:: What is being asked ::
In the data, extract each line that holds the string "promedio".
===== Extracted entries =====
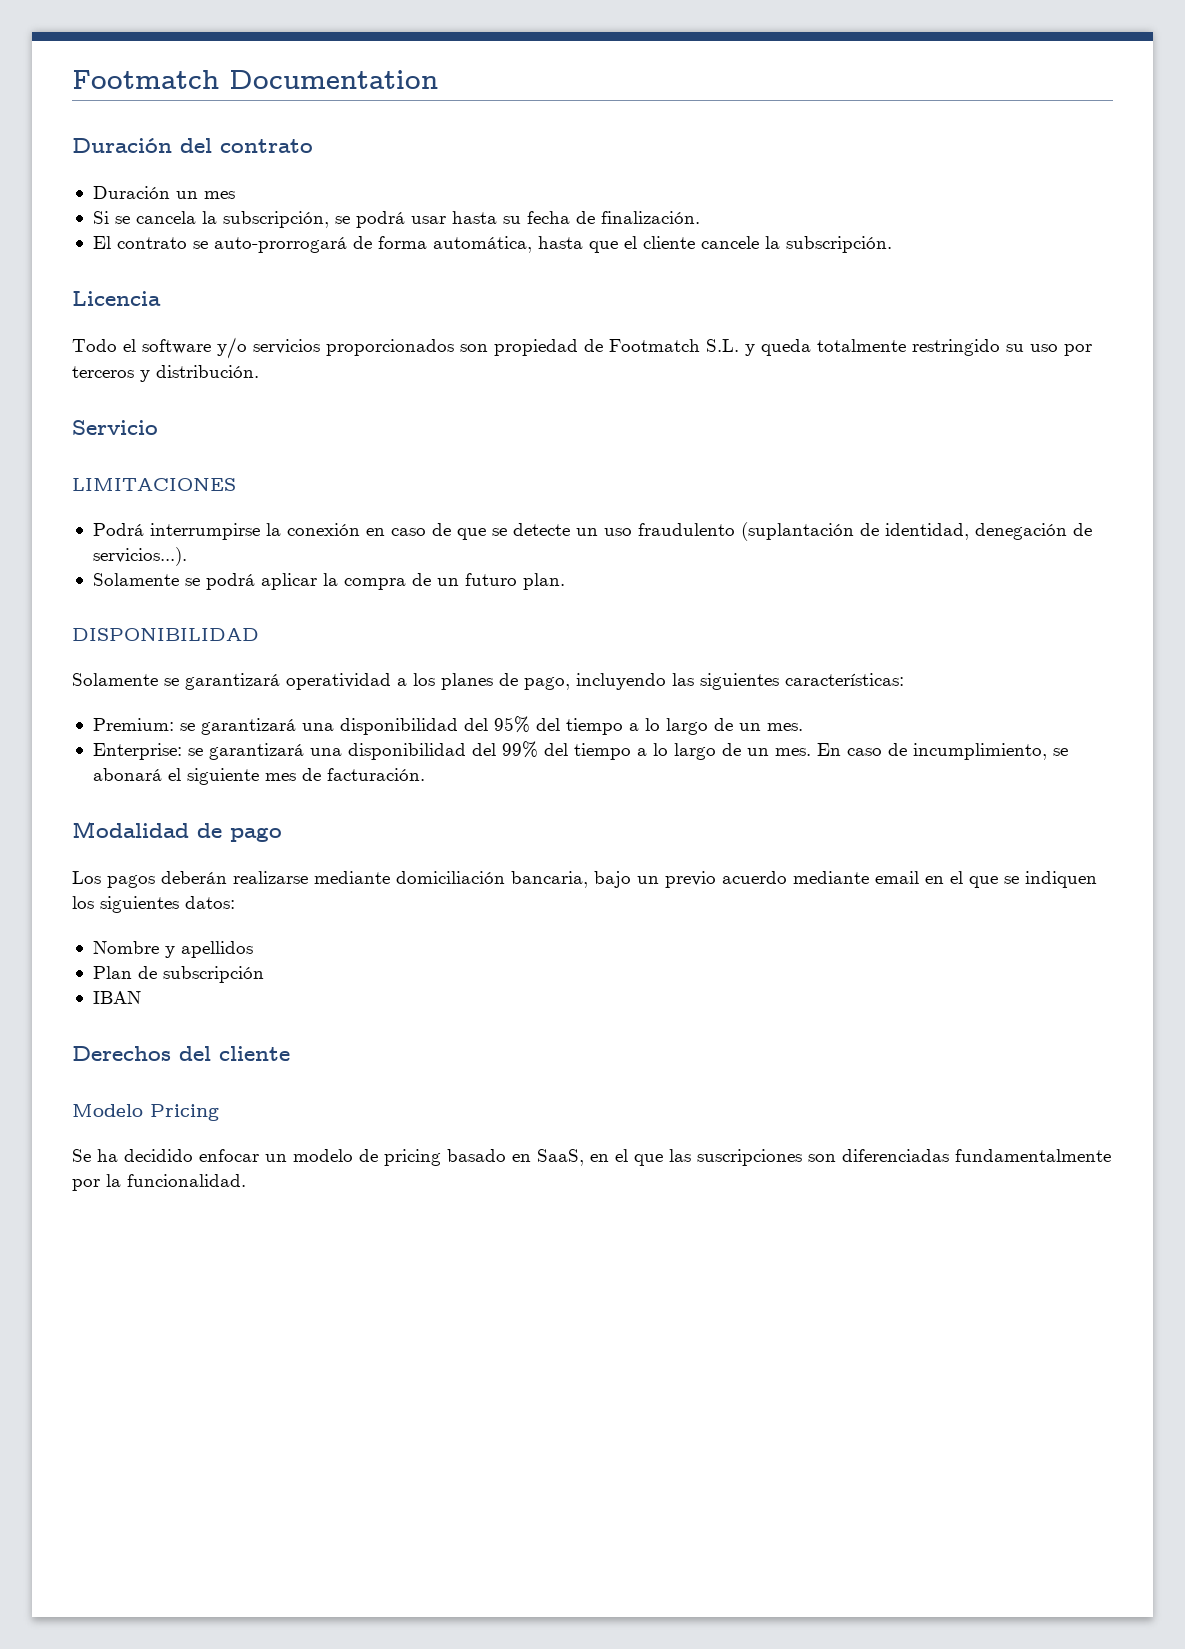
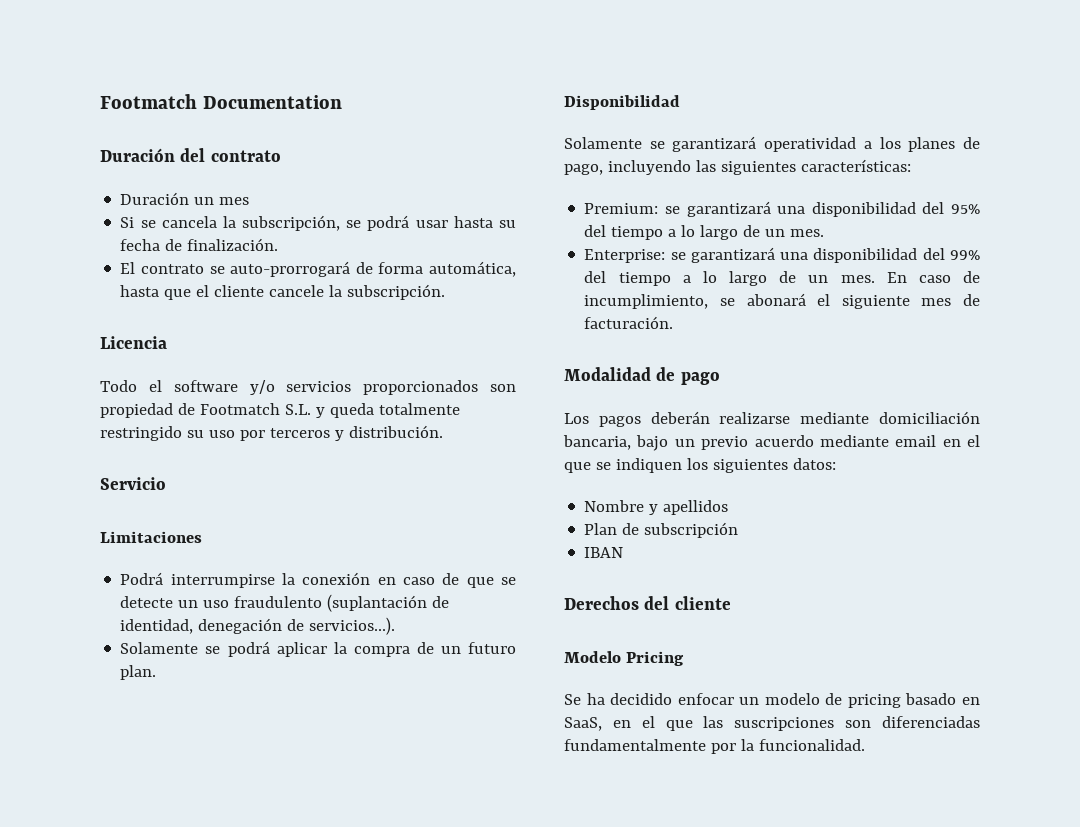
[72,478,236,491] LIMITACIONES -> [100,531,202,543] Limitaciones
[72,628,259,641] DISPONIBILIDAD -> [564,95,680,110] Disponibilidad

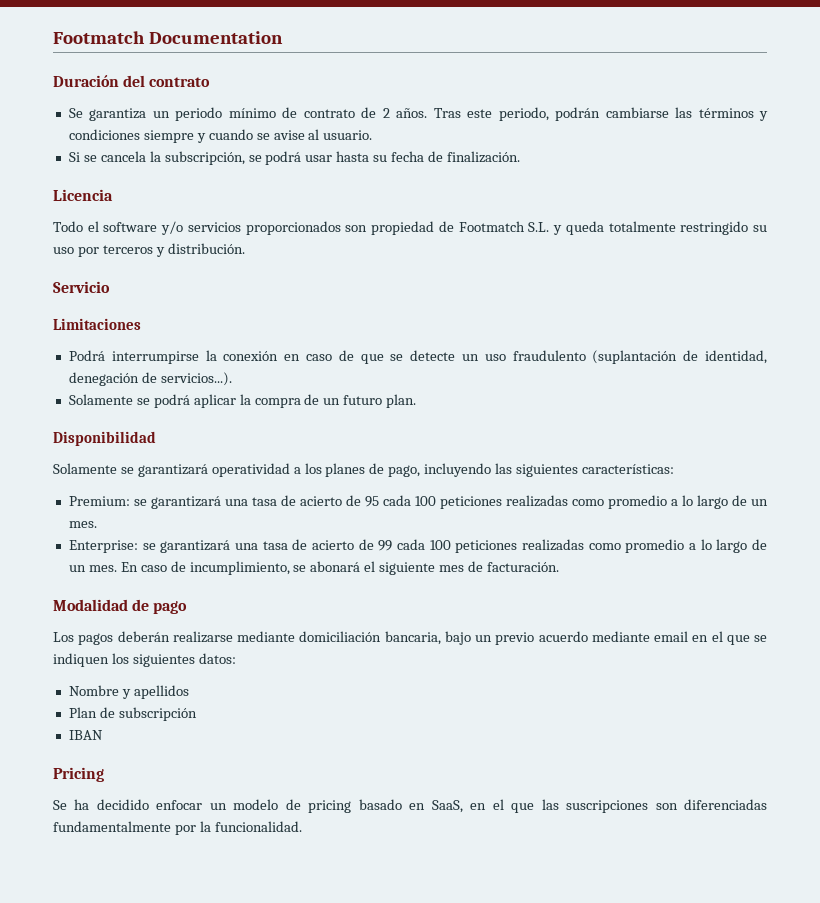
[120,192,250,205] Duración un mes -> [68,107,769,121] [68,129,373,143] Se garantiza un periodo mínimo de contrato de 2 años. Tras este periodo, podrán cambiarse las términos y condiciones siempre y cuando se avise al usuario.
[120,261,516,277] [120,284,446,300] // El contrato se auto-prorrogará de forma automática, hasta que el cliente cancele la subscripción. -> (520, 157) none
[811,202,980,217] [584,225,664,240] disponibilidad del 95% del tiempo -> [251,495,667,509] tasa de acierto de 95 cada 100 peticiones realizadas como promedio
[813,248,980,263] [584,271,671,286] disponibilidad del 99% del tiempo -> [262,539,685,553] tasa de acierto de 99 cada 100 peticiones realizadas como promedio
[564,596,731,610] [564,651,621,663] Derechos del cliente // Modelo -> (103, 735) none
=====
:: Written response ::
[811,202,980,217] [584,225,664,240] disponibilidad del 95% del tiempo -> [251,495,667,509] tasa de acierto de 95 cada 100 peticiones realizadas como promedio
[813,248,980,263] [584,271,671,286] disponibilidad del 99% del tiempo -> [262,539,685,553] tasa de acierto de 99 cada 100 peticiones realizadas como promedio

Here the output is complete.